Assignment: Scan the entries below for "better" and copy each line that holds it.

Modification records
★ ★ ★ ★

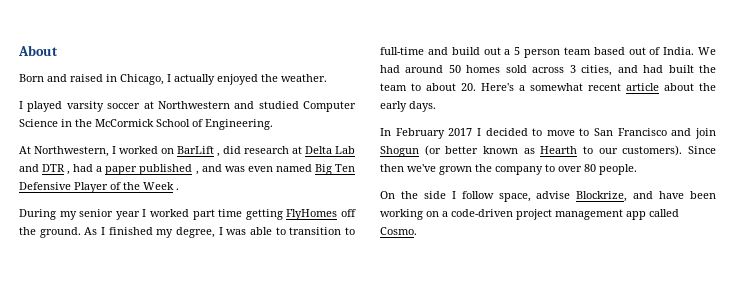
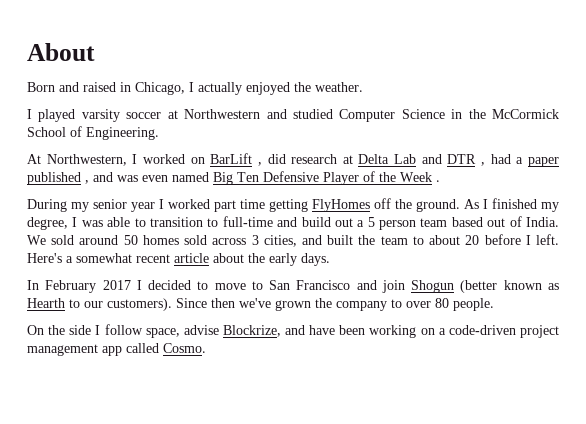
[380,65,400,73] had -> [51,235,75,245] sold
[643,65,664,73] had -> (323, 240) none
[461,83,476,91] 20. -> [465,234,560,245] 20 before I left.
[424,145,479,156] (or better -> [460,280,498,293] (better

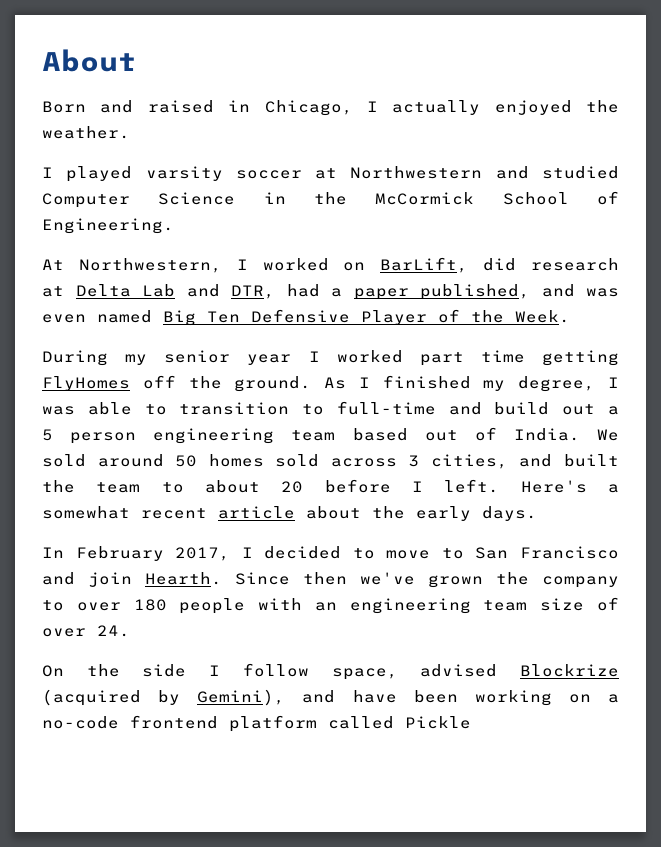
[210,153,262,166] BarLift , -> [380,257,469,273] BarLift,
[447,154,486,166] DTR , -> [231,285,275,299] DTR,
[27,172,89,185] published , -> [420,284,530,300] published,
[400,172,440,182] Week . -> [515,310,570,323] Week.
(417, 225) none -> [153,428,275,444] engineering
[102,280,131,290] 2017 -> [175,547,231,561] 2017,
[411,280,559,293] [27,298,172,311] Shogun (better known as Hearth to our customers). -> [145,572,222,585] Hearth.
[435,298,494,311] 80 people. -> [133,597,619,614] [42,625,130,637] 180 people with an engineering team size of over 24.
[183,325,281,337] advise Blockrize, -> [420,664,619,677] [42,689,286,706] advised Blockrize (acquired by Gemini),
[448,325,559,338] [27,343,206,356] code-driven project management app called Cosmo. -> [42,715,471,732] no-code frontend platform called Pickle

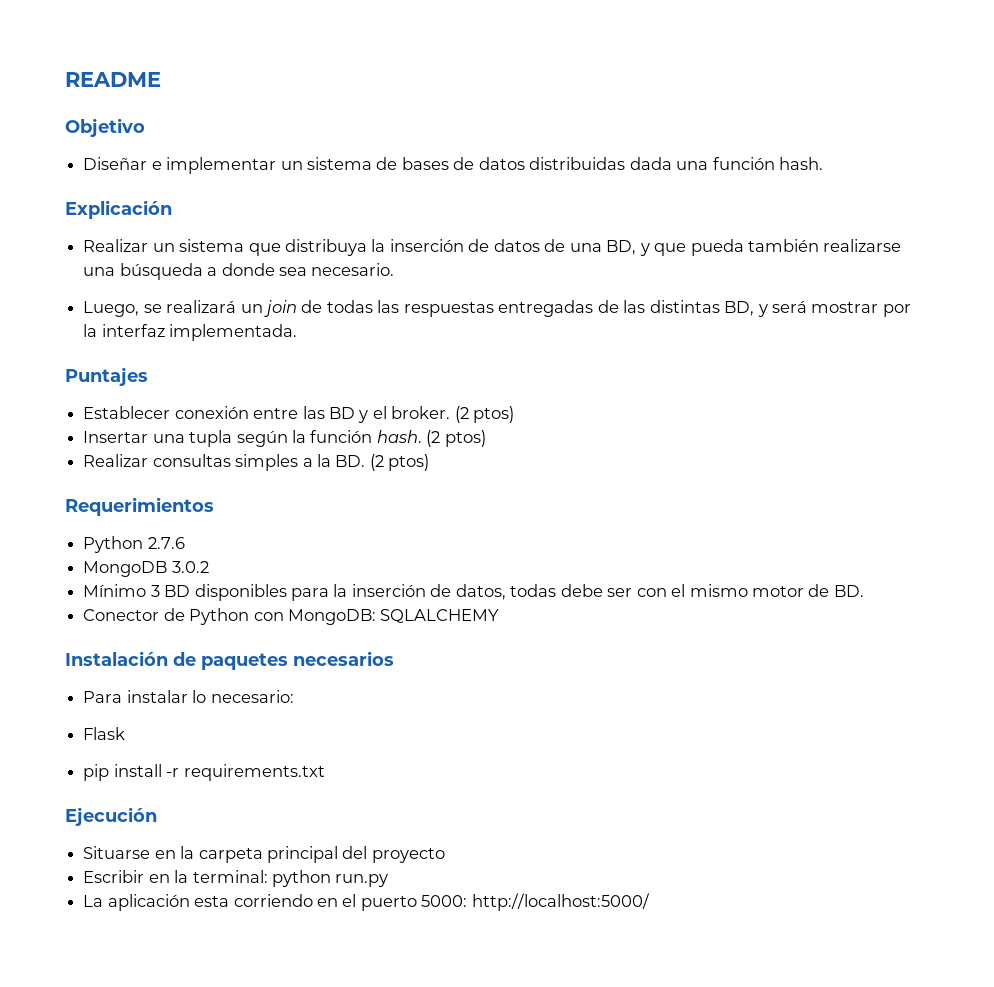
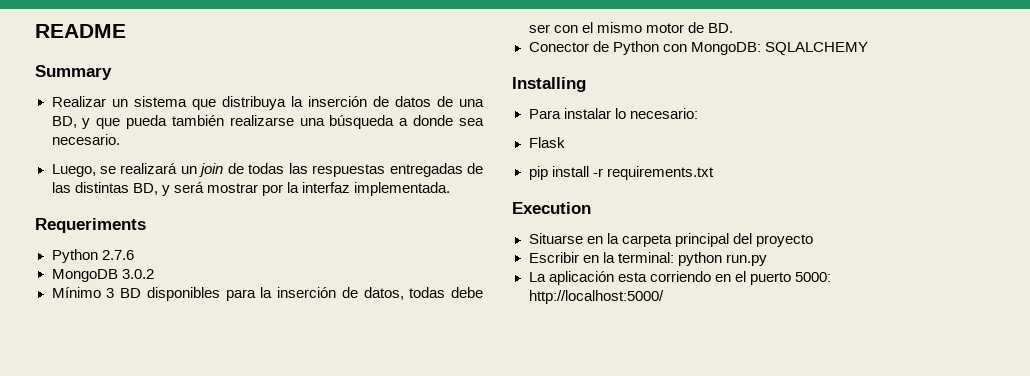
[65,118,145,137] [83,157,824,174] [65,200,172,219] Objetivo // Diseñar e implementar un sistema de bases de datos distribuidas dada una función hash. // Explicación -> [35,65,112,80] Summary
[65,367,148,386] [83,406,515,423] [83,430,486,447] [83,454,430,471] [65,497,214,516] Puntajes // Establecer conexión entre las BD y el broker. (2 ptos) // Insertar una tupla según la función hash. (2 ptos) // Realizar consultas simples a la BD. (2 ptos) // Requerimientos -> [35,218,146,233] Requeriments
[65,651,394,670] Instalación de paquetes necesarios -> [512,77,586,92] Installing
[65,807,157,826] Ejecución -> [512,202,591,214] Execution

★ ★ ★ ★

Solution below:
[424,145,479,156] (or better -> [460,280,498,293] (better
[411,280,559,293] [27,298,172,311] Shogun (better known as Hearth to our customers). -> [145,572,222,585] Hearth.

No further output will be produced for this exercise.